Chinese mythology and folklore associate snakes with dragons. Marquis of Sui's snake with a glowing pearl in its mouth is echoed in later Chinese depictions of dragons with a flaming pearl or gem under their chin or in their claws. According to the German anthropologist Wolfram Eberhard, the long dragon symbolizes clouds and rainstorms, and when it plays with a ball or pearl, this signifies the swallowing of the moon by the clouds or thunder in the clouds. The moon frequently appears as a pearl, and thus the dragon with the pearl is equal to the clouds with the moon. The pearl-moon relationship is expressed in the ancient belief that at full moon pearls are solid balls and at new moon they are hollow.
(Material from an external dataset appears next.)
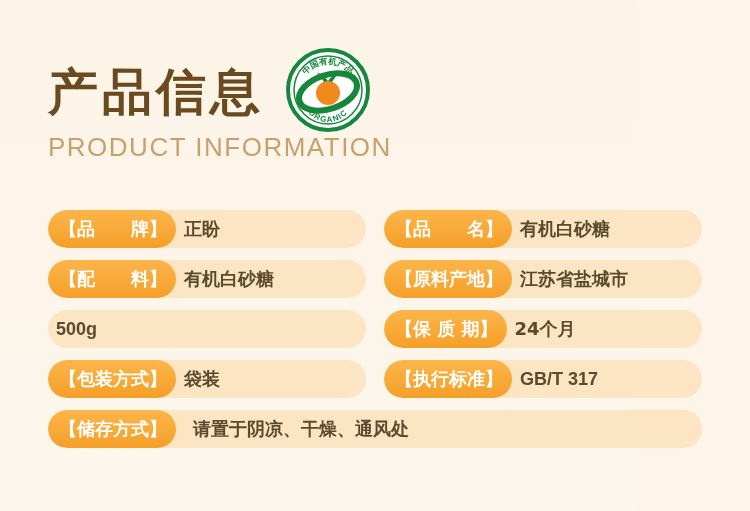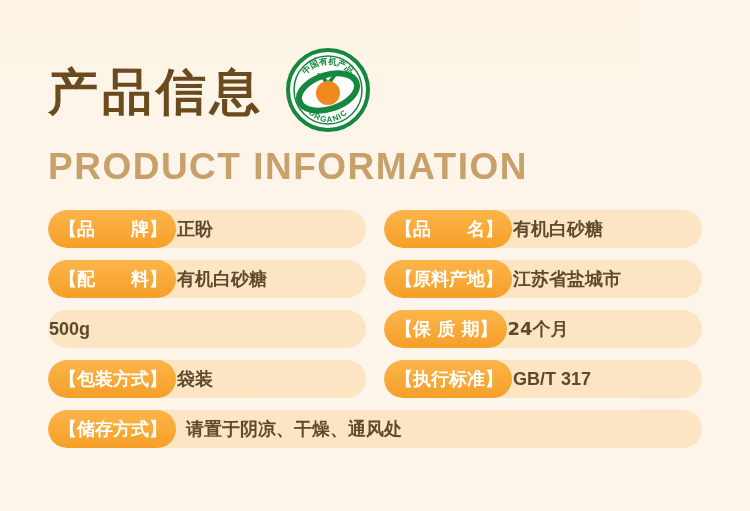"PRODUCT INFORMATION" .title-en { font-size: 37px -> 26px; font-weight: bold -> normal; margin-top: 16px -> 2px }
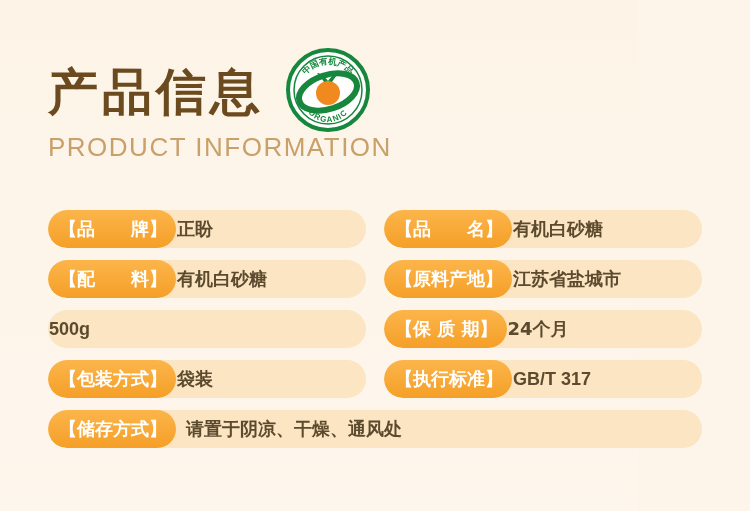"正盼" .value { padding-left: 1px -> 8px }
Li Shizhen's 1578 Bencao Gangmu pharmacopeia describes a shenlong Divine Dragon holding in its mouth that would "light the entire house at night".

In some later iterations of the Marquis of Sui's theme, the grateful snake kills its benefactor. For instance, the Chinese folktale of "The Greedy Minister and the Serpent" concerns a schoolboy who found a snake egg and lovingly cared for his pet serpent until he was a young man preparing to take the imperial examination in the capital. He asked the snake for a present in exchange for his kindness and it spat up a huge pearl that brightly shone in the dark. After receiving the highest jinshi degree in the exam, the man was appointed to a prestigious position, but he was dissatisfied and cunningly presented his marvelous pearl to the emperor, who was so delighted that he appointed him grand chancellor. Yet the covetous minister still wanted more wealth, so he went into the mountains where the snake lived, and demanded more pearls, whereupon the snake opened its mouth wide and swallowed him (cf. Bashe).

Legends about animals that carry a marvelous jewel either in their forehead or in their mouth are found almost worldwide. In only a relative few of these legends is the stone luminous, this variant being known in ancient Greece, India, Ceylon, and Armenia; see luminous gemstones for details.

In Western mythology and folklore, there is a theme of injured animals presenting magical gems out of gratitude to people who helped them. This is a subcategory of the "Grateful Animals" folktale motif (ATU 554). The Chinese Warring States period legend of the Marquis of Sui's pearl is the earliest known example of a Grateful Animal story about repaying a debt in gratitude to a human being.

== Early textual references ==
Numerous Warring States period (c. 475–221 BCE) and Han dynasty (206 BCE – 220 CE) texts mention Marquis of Sui's pearl as a metaphor for something important or valuable, but without reference to the grateful snake tale, which implies that it was common knowledge among contemporary readers. The following textual examples are in roughly chronological order, and limited to texts with reliable English translations.

=== Chunqiu ===
The c. 5th-century BCE Chunqiu (Spring and Autumn Annals) official history of Lu state and its c. 4th century BCE Zuo zhuan commentary mentions two unnamed marquises of Sui in 706 to 690 and 537 BCE, but do not mention pearls.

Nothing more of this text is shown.